Provided data START

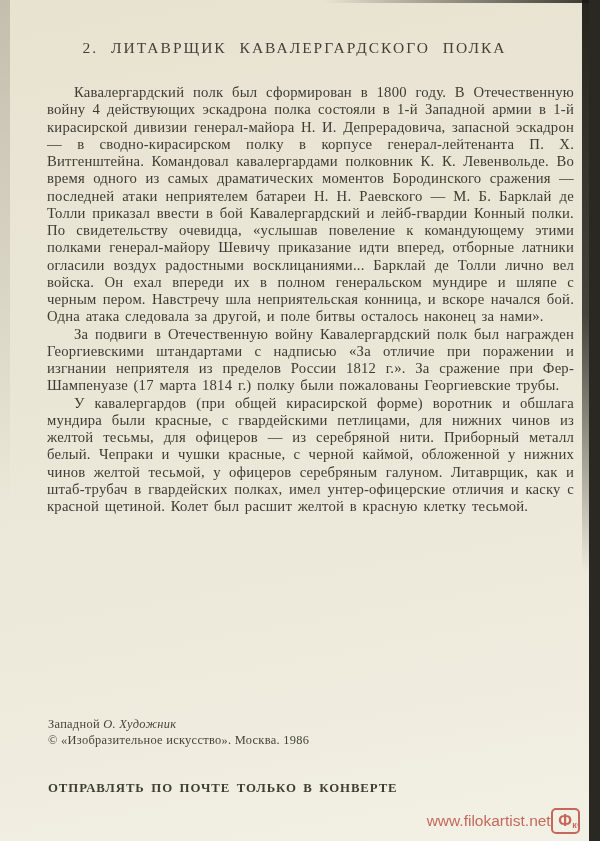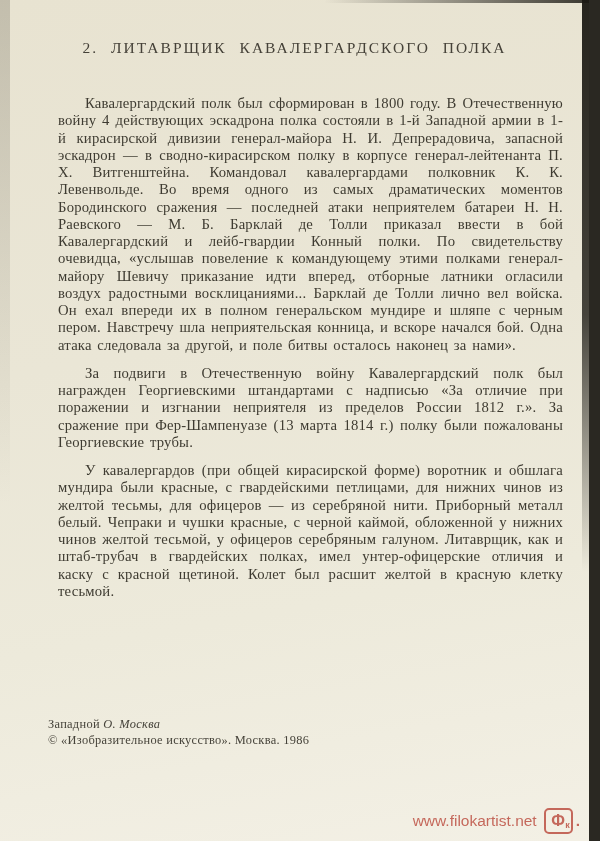"Кавалергардский полк был сформирован в" .body-text p { margin: 11px -> 0 }
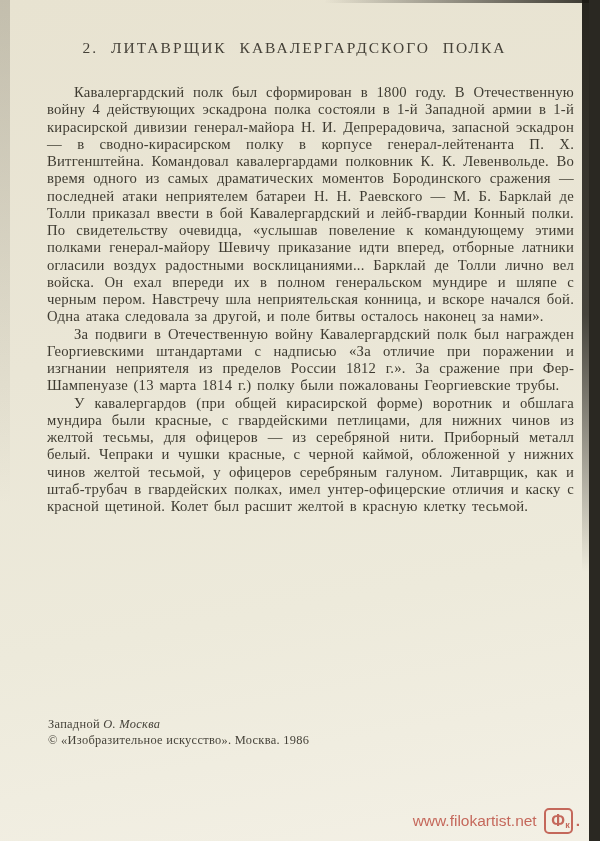"За подвиги в Отечественную войну" p { text: 13 -> 17 }
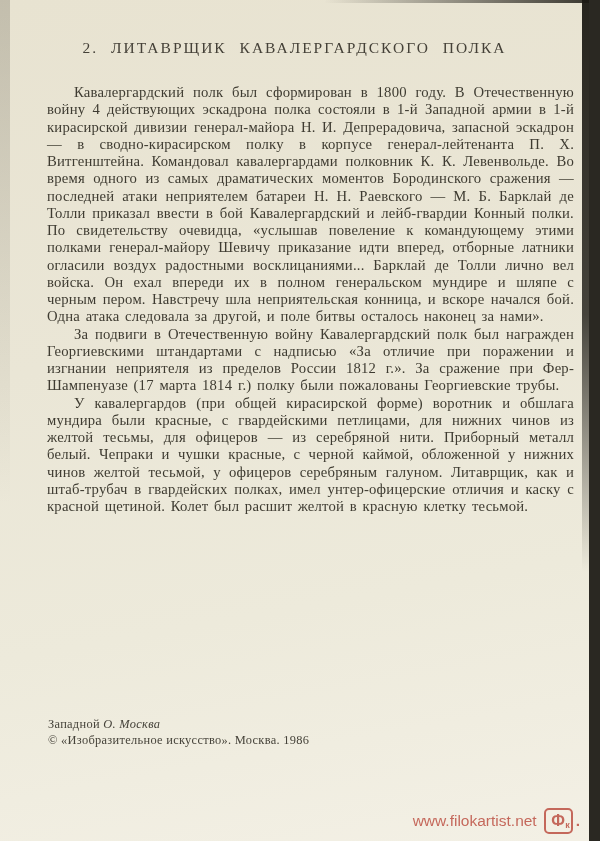"О. Москва" span.artist-name { text: Москва -> Художник }
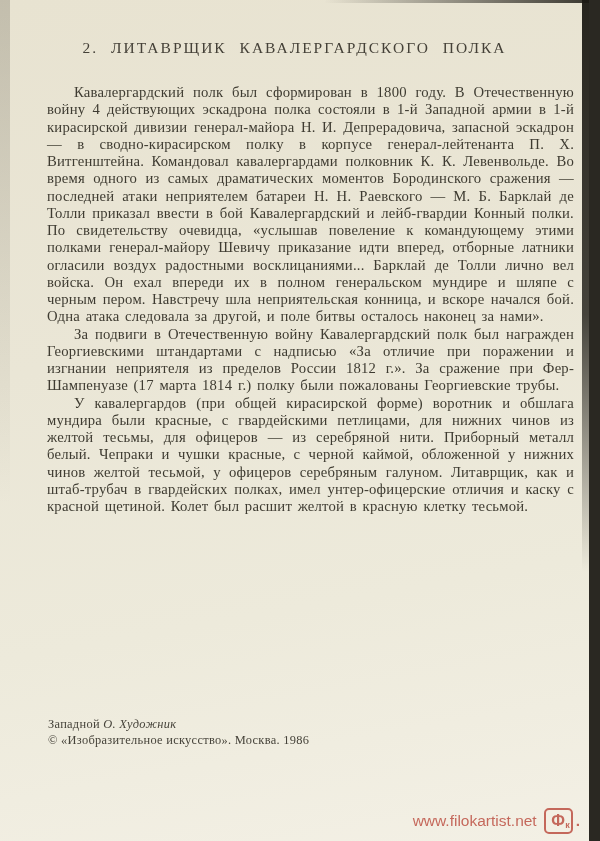"ОТПРАВЛЯТЬ ПО ПОЧТЕ ТОЛЬКО В" div.mailing { html: none -> <div>ОТПРАВЛЯТЬ ПО ПОЧТЕ ТОЛЬКО В КОНВЕРТЕ</div> }
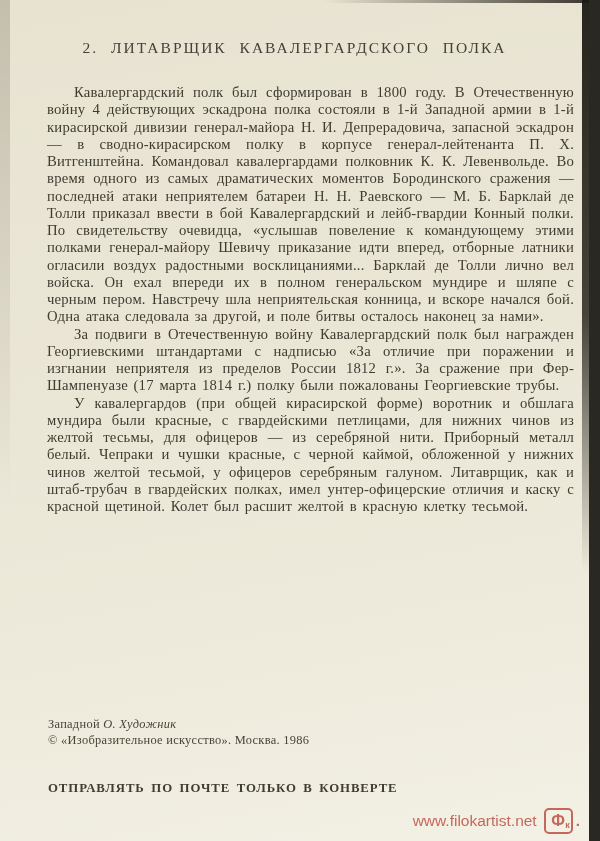"www.filokartist.net" .watermark { gap: 7px -> none }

Provided data END

From the line containing "подвиги в Отечественную" through the final line of the records, write out each line exactly, and include no pictures.

"За подвиги в Отечественную войну" p { text: 13 -> 17 }
"О. Москва" span.artist-name { text: Москва -> Художник }
"ОТПРАВЛЯТЬ ПО ПОЧТЕ ТОЛЬКО В" div.mailing { html: none -> <div>ОТПРАВЛЯТЬ ПО ПОЧТЕ ТОЛЬКО В КОНВЕРТЕ</div> }
"www.filokartist.net" .watermark { gap: 7px -> none }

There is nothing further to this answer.